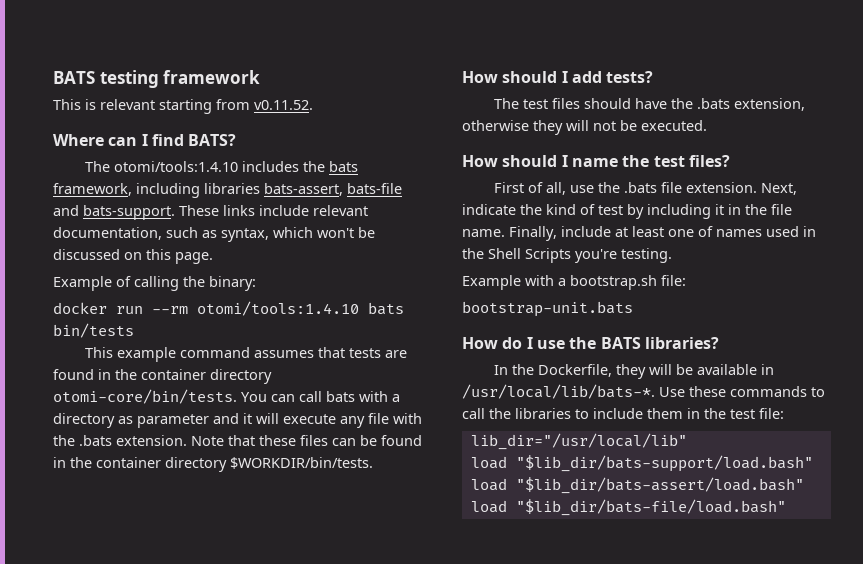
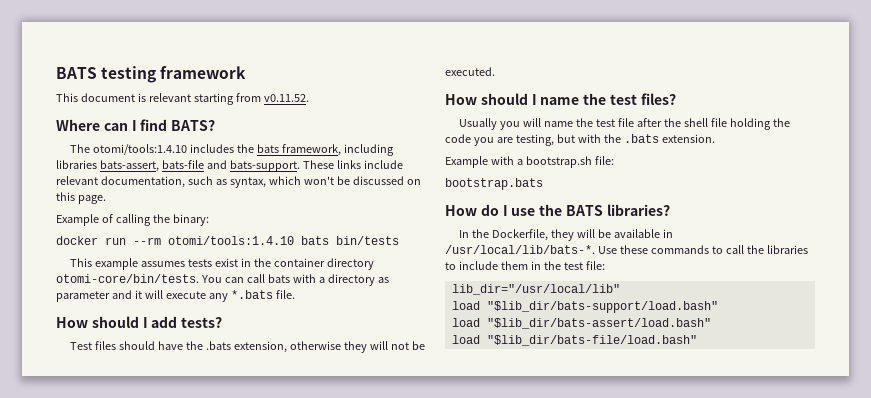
(81, 104) none -> [80,93,135,102] document
[180,347,408,358] [53,369,94,380] command assumes that tests are found -> [141,258,239,267] assumes tests exist
[368,413,422,424] [53,435,422,446] [53,457,373,472] file with the .bats extension. Note that these files can be found in the container directory $WORKDIR/bin/tests. -> [230,290,295,299] *.bats file.
[494,98,549,109] The test -> [70,342,93,350] Test
[494,182,798,195] [462,204,792,219] [462,226,816,241] [462,248,672,263] First of all, use the .bats file extension. Next, indicate the kind of test by including it in the file name. Finally, include at least one of names used in the Shell Scripts you're testing. -> [459,118,790,130] [445,134,715,146] Usually you will name the test file after the shell file holding the code you are testing, but with the .bats extension.
[462,301,633,317] bootstrap-unit.bats -> [445,178,543,190] bootstrap.bats

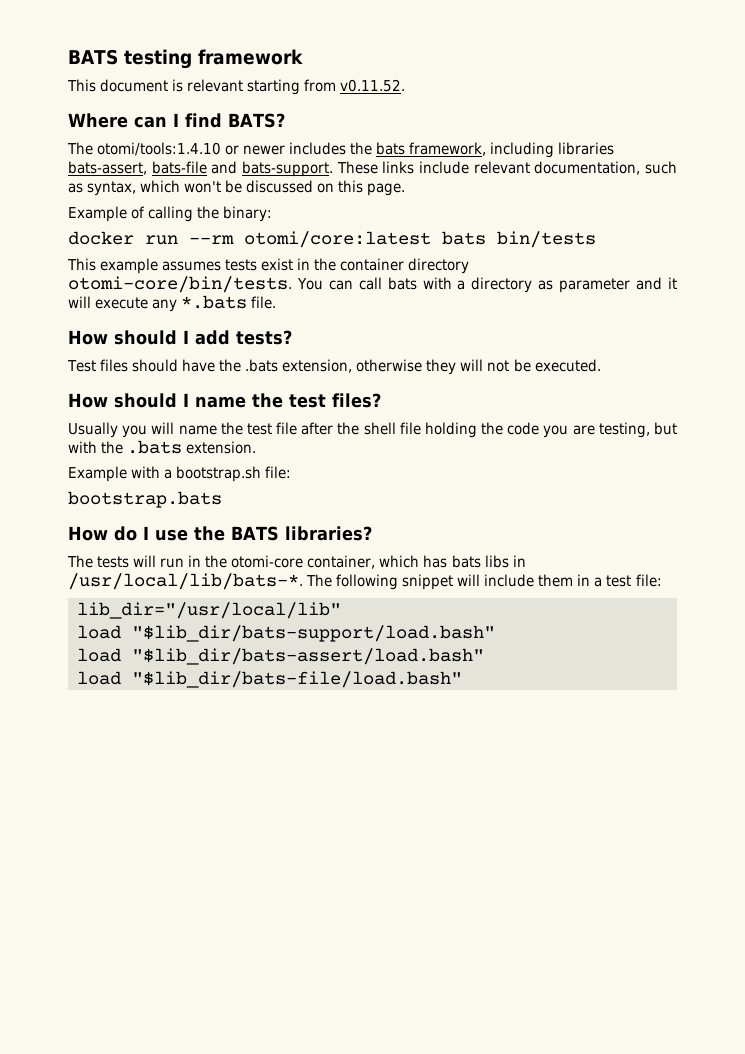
(188, 149) none -> [225,145,286,155] or newer
[168,236,294,245] otomi/tools:1.4.10 -> [244,231,431,248] otomi/core:latest
[459,229,674,241] [445,245,808,254] [445,262,456,270] In the Dockerfile, they will be available in /usr/local/lib/bats-*. Use these commands to call the libraries to -> [67,555,526,569] [68,573,481,590] The tests will run in the otomi-core container, which has bats libs in /usr/local/lib/bats-*. The following snippet will
[543,261,561,270] the -> [594,577,603,587] a

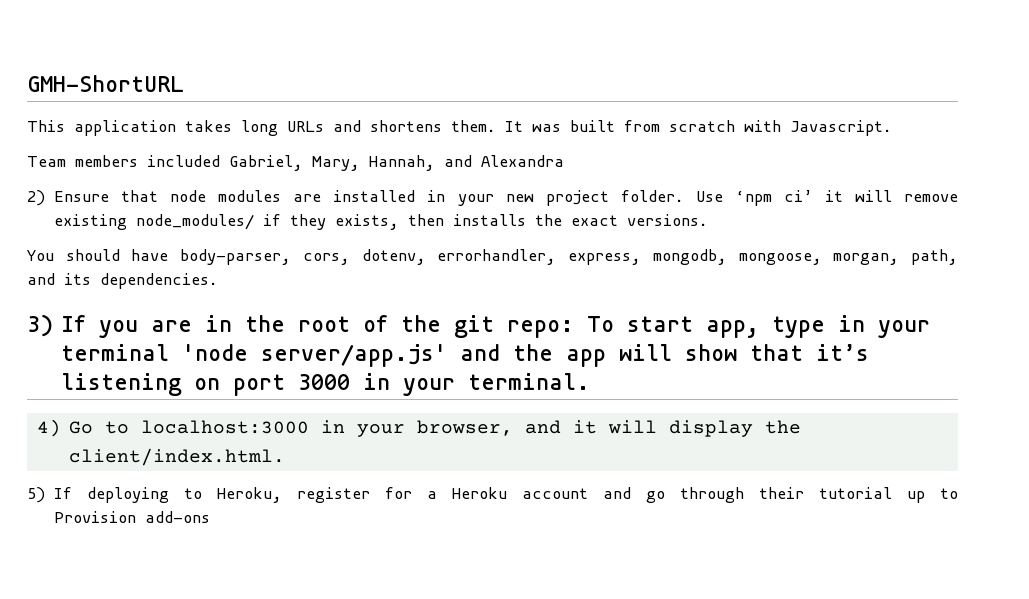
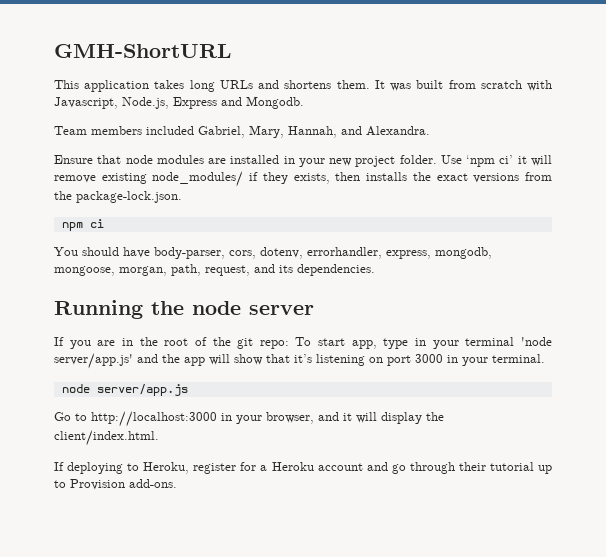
[790,120,892,136] Javascript. -> [54,96,304,109] Javascript, Node.js, Express and Mongodb.
[481,155,564,167] [27,190,45,206] Alexandra // 2) -> [366,126,430,136] Alexandra. //
[627,214,709,226] versions. -> [473,172,553,183] [54,191,182,203] [61,219,104,231] versions from the package-lock.json. // npm ci
(959, 257) none -> [205,265,250,276] request,
[27,314,53,337] 3) -> [54,300,314,319] Running the node server //
[36,419,61,437] 4) -> [61,384,188,396] node server/app.js //
[141,420,310,434] localhost:3000 -> [91,411,217,427] http://localhost:3000
[27,487,45,503] 5) -> (159, 438) none
[145,511,211,523] add-ons -> [129,479,177,488] add-ons.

Task description ▸
Take each line from the records and copy it unchanged, leaving images out.

Task response ▸
(81, 104) none -> [80,93,135,102] document
[180,347,408,358] [53,369,94,380] command assumes that tests are found -> [141,258,239,267] assumes tests exist
[368,413,422,424] [53,435,422,446] [53,457,373,472] file with the .bats extension. Note that these files can be found in the container directory $WORKDIR/bin/tests. -> [230,290,295,299] *.bats file.
[494,98,549,109] The test -> [70,342,93,350] Test
[494,182,798,195] [462,204,792,219] [462,226,816,241] [462,248,672,263] First of all, use the .bats file extension. Next, indicate the kind of test by including it in the file name. Finally, include at least one of names used in the Shell Scripts you're testing. -> [459,118,790,130] [445,134,715,146] Usually you will name the test file after the shell file holding the code you are testing, but with the .bats extension.
[462,301,633,317] bootstrap-unit.bats -> [445,178,543,190] bootstrap.bats

(188, 149) none -> [225,145,286,155] or newer
[168,236,294,245] otomi/tools:1.4.10 -> [244,231,431,248] otomi/core:latest
[459,229,674,241] [445,245,808,254] [445,262,456,270] In the Dockerfile, they will be available in /usr/local/lib/bats-*. Use these commands to call the libraries to -> [67,555,526,569] [68,573,481,590] The tests will run in the otomi-core container, which has bats libs in /usr/local/lib/bats-*. The following snippet will
[543,261,561,270] the -> [594,577,603,587] a

[790,120,892,136] Javascript. -> [54,96,304,109] Javascript, Node.js, Express and Mongodb.
[481,155,564,167] [27,190,45,206] Alexandra // 2) -> [366,126,430,136] Alexandra. //
[627,214,709,226] versions. -> [473,172,553,183] [54,191,182,203] [61,219,104,231] versions from the package-lock.json. // npm ci
(959, 257) none -> [205,265,250,276] request,
[27,314,53,337] 3) -> [54,300,314,319] Running the node server //
[36,419,61,437] 4) -> [61,384,188,396] node server/app.js //
[141,420,310,434] localhost:3000 -> [91,411,217,427] http://localhost:3000
[27,487,45,503] 5) -> (159, 438) none
[145,511,211,523] add-ons -> [129,479,177,488] add-ons.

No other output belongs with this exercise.